* Exercise objective *
Go through the entries one line at a time, and gather every line that has the word "absolute".

---------------

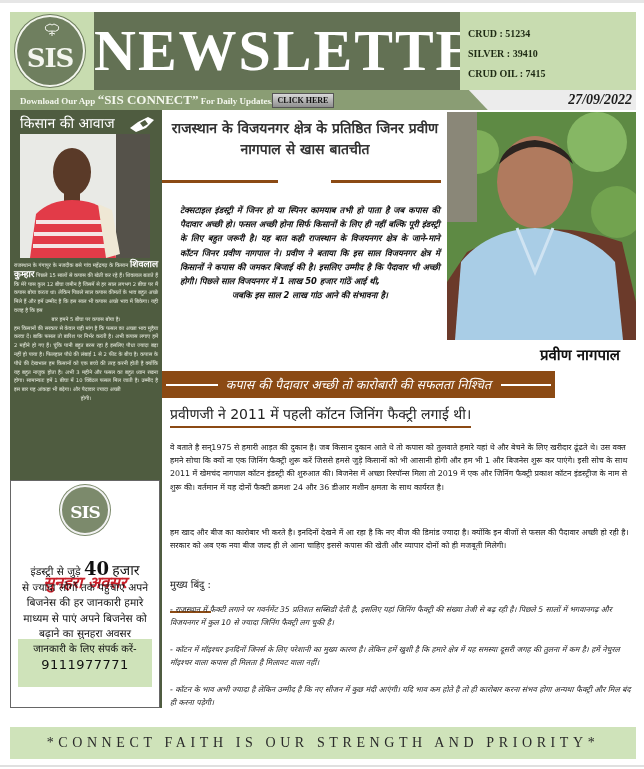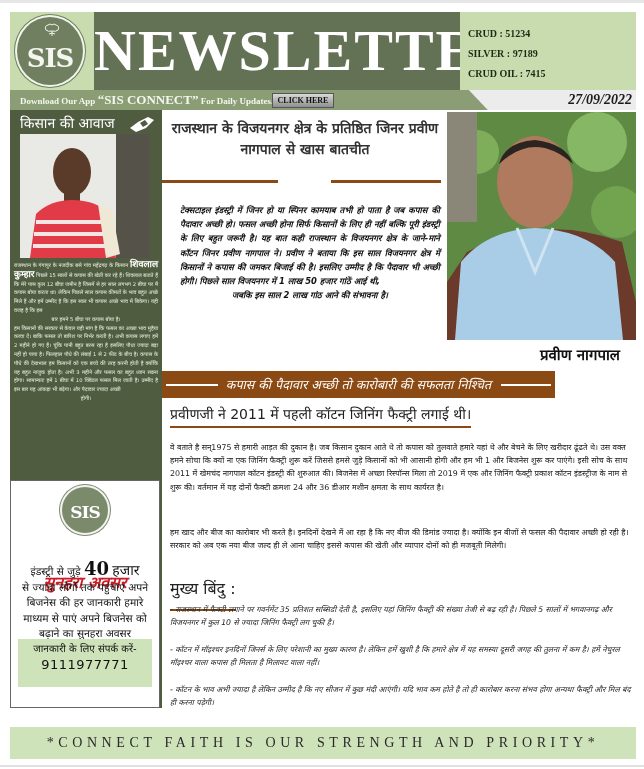--- a/index.html
+++ b/index.html
@@ -102,7 +102,7 @@
   </div>
   <div class="prices-box">
     <div class="price"><span>CRUD</span> : <span>51234</span></div>
-    <div class="price"><span>SILVER</span> : <span>97189</span></div>
+    <div class="price"><span>SILVER</span> : <span>39410</span></div>
     <div class="price"><span>CRUD OIL</span> : <span>7415</span></div>
   </div>
 </div>

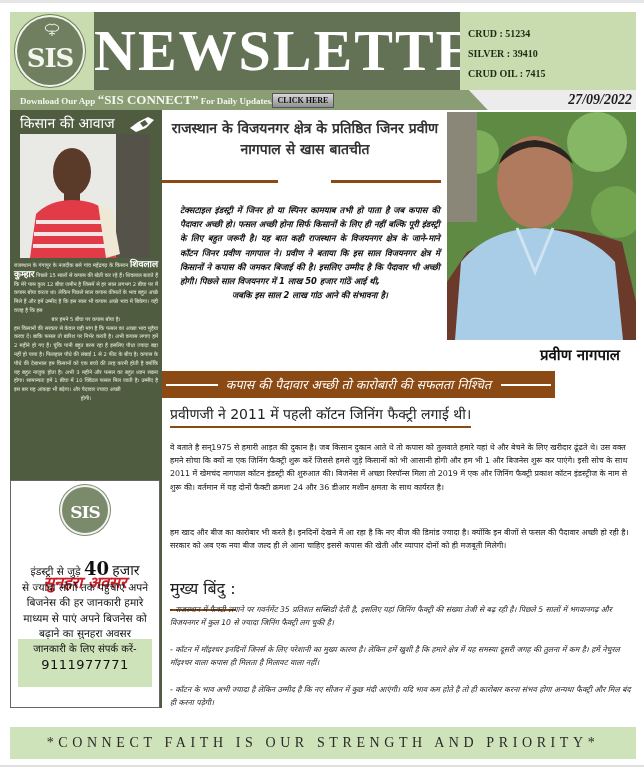--- a/index.html
+++ b/index.html
@@ -72,7 +72,7 @@
   .para { position:absolute; left:170px; width:460px; font-size:7.9px; line-height:13.2px; color:#222; }
   .p1 { top:441px; }
   .p2 { top:526px; }
-  .points-head { position:absolute; left:170px; top:577px; font-size:16px; color:#222; padding-bottom:10px; border-bottom:2px solid #8b4a14; }
+  .points-head { position:absolute; left:170px; top:577px; font-size:10px; color:#222; padding-bottom:20px; border-bottom:2px solid #8b4a14; }
   .bullet { position:absolute; left:170px; width:462px; font-size:7.7px; line-height:13.2px; font-style:italic; color:#222; }
   .b1 { top:603px; }
   .b2 { top:643px; }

---------------

* Answer area *
   .para { position:absolute; left:170px; width:460px; font-size:7.9px; line-height:13.2px; color:#222; }
-  .points-head { position:absolute; left:170px; top:577px; font-size:16px; color:#222; padding-bottom:10px; border-bottom:2px solid #8b4a14; }
+  .points-head { position:absolute; left:170px; top:577px; font-size:10px; color:#222; padding-bottom:20px; border-bottom:2px solid #8b4a14; }
   .bullet { position:absolute; left:170px; width:462px; font-size:7.7px; line-height:13.2px; font-style:italic; color:#222; }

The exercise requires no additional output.